Thursday is usually a busy political day. Last Thursday was packed with action. That day the Central Bank scrambled to deal with the persistent drain of dollar deposits, the saucepan-bangers marched on Plaza de Mayo and then, just before 11pm, the Media Secretary Alfredo Scoccimarro called a snap press conference at Government House to announce that Daniel Reposo had resigned his bid to be named prosecutor-general because he lacked sufficient support in the Senate, where the opposition questioned his credentials.
The President had nominated Reposo to replace Esteban Righi, the previous prosecutor-general who quit in disgust after his law firm was accused by Vice-President Amado Boudou of trying to sell him favours.
Boudou himself is facing allegations of influence-peddling to help the printing company Ciccone clinch a contract to print 100-peso bills. Reposo, currently the SIGEN comptroller, was recommended to Fernández de Kirchner by Boudou.
The President has now nominated prosecutor Alejandra Gils Carbó for prosecutor-general (she is more qualified according to the opposition). Reposo’s resignation could mean that Boudou’s situation in the CFK administration has been further weakened.
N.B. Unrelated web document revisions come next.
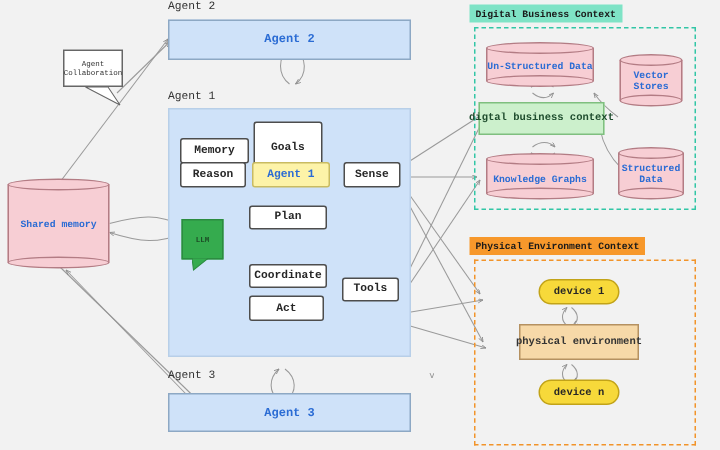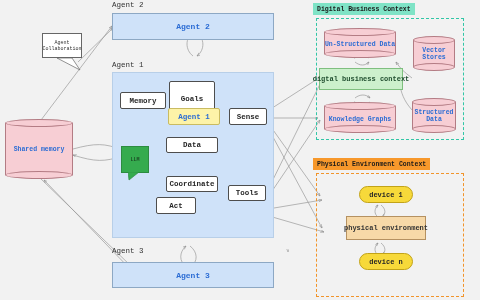"Reason" div.node { html: none -> <div> <span>Reason</span> </div> }
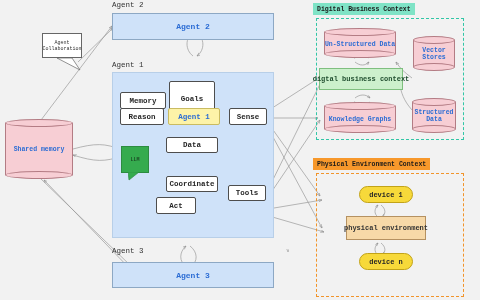"Data" span { text: Data -> Plan }
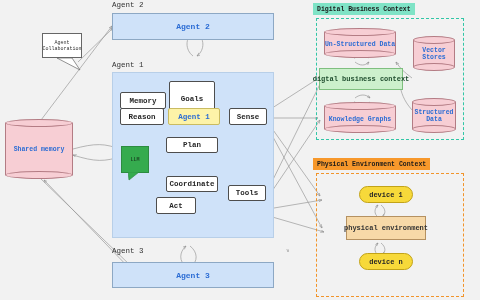"Act" div.node { left: 156px -> 166px; width: 40px -> 50px }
By sacrificing Reposo, the national government grabbed a headline on that difficult Thursday night when the din of the saucepan bashing was still ringing in everyone’s ears.
Yet what is the real dimension of this near-crisis? And how much of it is posturing? The President on Wednesday also announced that she was placing the transport portfolio, currently managed by Federal Planning Minister Julio De Vido, under the wing of Interior Minister Florencio Randazzo. Randazzo, the President said, will manage a new Metropolitan Transport Agency. It all sounds terribly boring, but effectively Randazzo on Friday met in Government House with Scioli and Buenos Aires Mayor Maurico Macri, the leader of the centre-right party PRO. Hardly spectacular stuff? Think again.
Macri had been refused meetings by the President after he decided not to accept the transfer of the Buenos Aires City subway from the national government. The drastic changes in transport policies, and the argument between CFK and Macri about the subway, are the consequence of the Once train station crash that killed 51 people on February 22. Effectively that drab meeting on Friday hosted by Randazzo signals that the national government and the opposition are on speaking terms once again. Randazzo is also talking to Scioli, who is likely to emerge as the President’s main rival for the control of the Peronist party once a new fight for the presidency nears.